To do: Would you copy all lines in the data that contain the word "link"?

◆ ◆ ◆ ◆

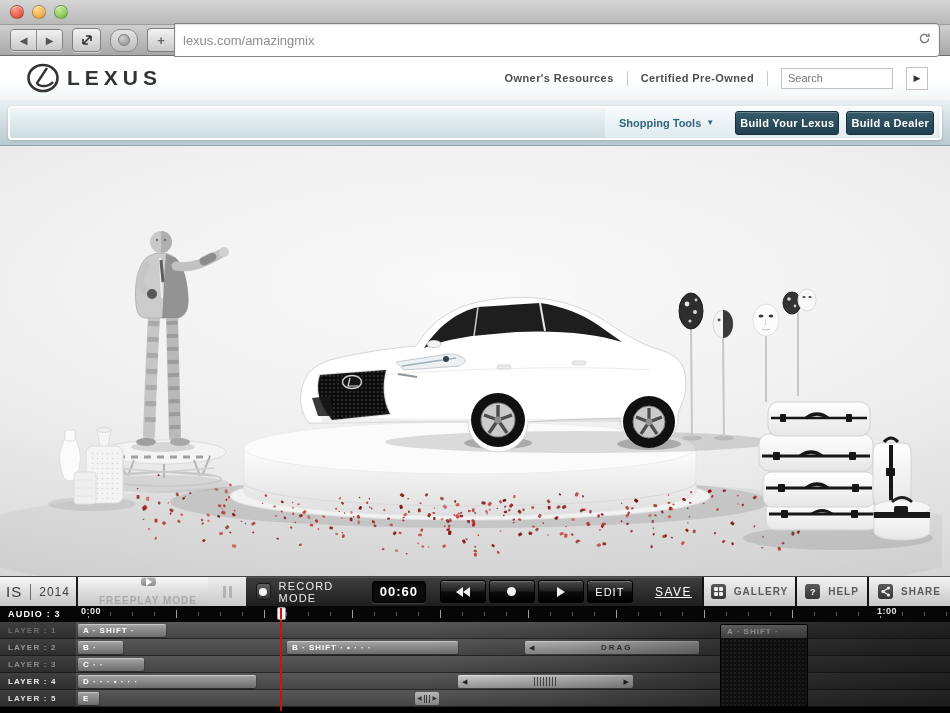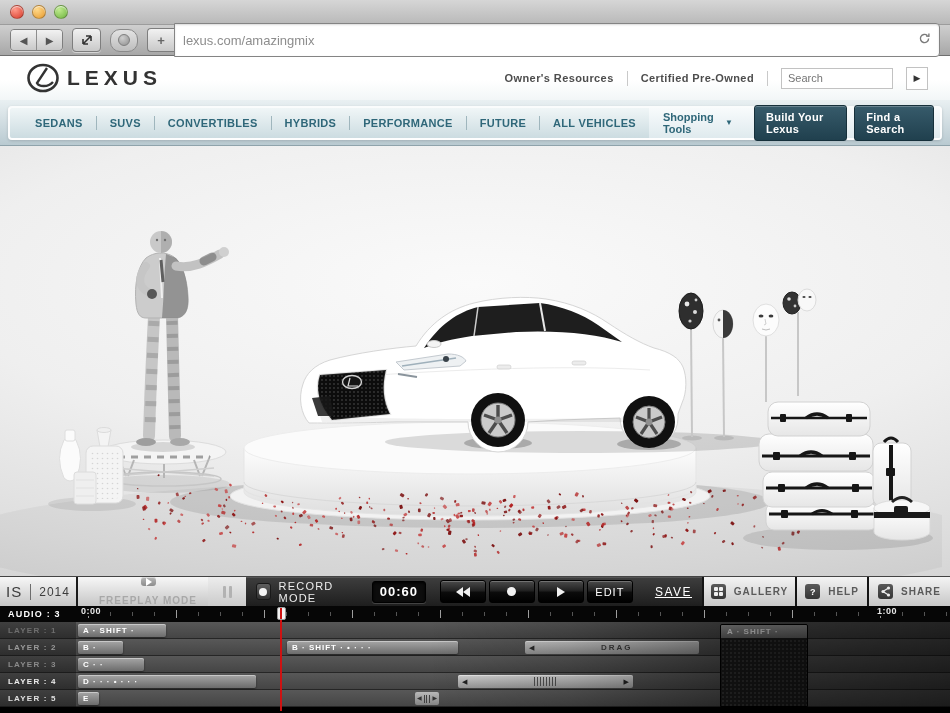--- a/index.html
+++ b/index.html
@@ -38,21 +38,21 @@
 
   
   .nav-band{height:46px;background:linear-gradient(#e9f0f2,#b9cad1);display:flex;align-items:center;padding:0 8px;box-sizing:border-box;border-bottom:1px solid #8fa3ab;}
   .nav-pill{flex:1;height:30px;border:2px solid rgba(255,255,255,.9);border-radius:4px;background:linear-gradient(#f0f6f7,#ccdce1);display:flex;align-items:center;box-shadow:0 1px 3px rgba(0,0,0,.15);}
   .nav-items{display:flex;align-items:center;padding-left:12px;}
   .nav-link{font-size:11px;font-weight:bold;color:#2f6779;padding:0 13px;letter-spacing:.3px;white-space:nowrap;}
   .nav-sep{width:1px;height:14px;background:#9fb6bd;}
   .nav-right{margin-left:auto;display:flex;align-items:center;height:100%;background:linear-gradient(#f8fbfc,#dfeaee);border-radius:0 2px 2px 0;padding:0 6px 0 14px;}
   .shopping{font-size:11px;font-weight:bold;color:#2f6779;display:flex;align-items:center;gap:5px;margin-right:14px;}
   .caret{font-size:8px;color:#2f6779;}
-  .navbtn{background:linear-gradient(#375b6b,#20404e);color:#fff;font-size:11px;font-weight:bold;border:1px solid #16303b;border-radius:3px;padding:5px 11px;margin-left:7px;letter-spacing:.3px;box-shadow:inset 0 1px 0 rgba(255,255,255,.25);}
+  .navbtn{background:linear-gradient(#375b6b,#20404e);color:#fff;font-size:11px;font-weight:bold;border:1px solid #16303b;border-radius:3px;padding:5px 4px;margin-left:7px;letter-spacing:.3px;box-shadow:inset 0 1px 0 rgba(255,255,255,.25);}
 
   
   .stage{height:430px;position:relative;overflow:hidden;
     background:radial-gradient(ellipse 120% 90% at 50% 32%,#fafafa 0%,#efefef 45%,#dedede 75%,#cccccc 100%);}
   .stage svg{position:absolute;inset:0;}
 
   
   .controlbar{height:30px;display:flex;background:#222;border-top:1px solid #444;box-sizing:border-box;}
   .cb-light{background:linear-gradient(#f7f7f7,#c6c6c6);display:flex;align-items:center;}
   .cb-model{width:78px;justify-content:center;gap:8px;border-right:2px solid #1b1b1b;box-sizing:border-box;}
@@ -177,42 +177,27 @@
         <span class="hdr-div"></span>
         <span class="hdr-link">Certified Pre-Owned</span>
         <span class="hdr-div"></span>
         <input class="search-box" placeholder="Search" style="">
         <span class="search-go">▶</span>
       </div>
     </div>
 
     <div class="nav-band">
       <div class="nav-pill">
-        <div class="nav-items">
-          <span class="nav-link">SEDANS</span>
-            <span class="nav-sep"></span>
-          <span class="nav-link">SUVS</span>
-            <span class="nav-sep"></span>
-          <span class="nav-link">CONVERTIBLES</span>
-            <span class="nav-sep"></span>
-          <span class="nav-link">HYBRIDS</span>
-            <span class="nav-sep"></span>
-          <span class="nav-link">PERFORMANCE</span>
-            <span class="nav-sep"></span>
-          <span class="nav-link">FUTURE</span>
-            <span class="nav-sep"></span>
-          <span class="nav-link">ALL VEHICLES</span>
-        </div>
         <div class="nav-right">
           <span class="shopping">
               <span>Shopping Tools</span>
               <span class="caret">▼</span>
             </span>
           <span class="navbtn">Build Your Lexus</span>
-          <span class="navbtn">Find a Search</span>
+          <span class="navbtn">Build a Dealer</span>
         </div>
       </div>
     </div>
 
     <div class="stage">
       <svg viewBox="0 0 942 430" width="942" height="430">
         <defs>
           <linearGradient id="lg" x1="0" y1="0" x2="0" y2="1">
             <stop offset="0" stop-color="#ffffff"></stop>
               <stop offset="1" stop-color="#e6e6e6"></stop>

◆ ◆ ◆ ◆

Solved exercise:
   .nav-link{font-size:11px;font-weight:bold;color:#2f6779;padding:0 13px;letter-spacing:.3px;white-space:nowrap;}
         <span class="hdr-link">Certified Pre-Owned</span>
-          <span class="nav-link">SEDANS</span>
-          <span class="nav-link">SUVS</span>
-          <span class="nav-link">CONVERTIBLES</span>
-          <span class="nav-link">HYBRIDS</span>
-          <span class="nav-link">PERFORMANCE</span>
-          <span class="nav-link">FUTURE</span>
-          <span class="nav-link">ALL VEHICLES</span>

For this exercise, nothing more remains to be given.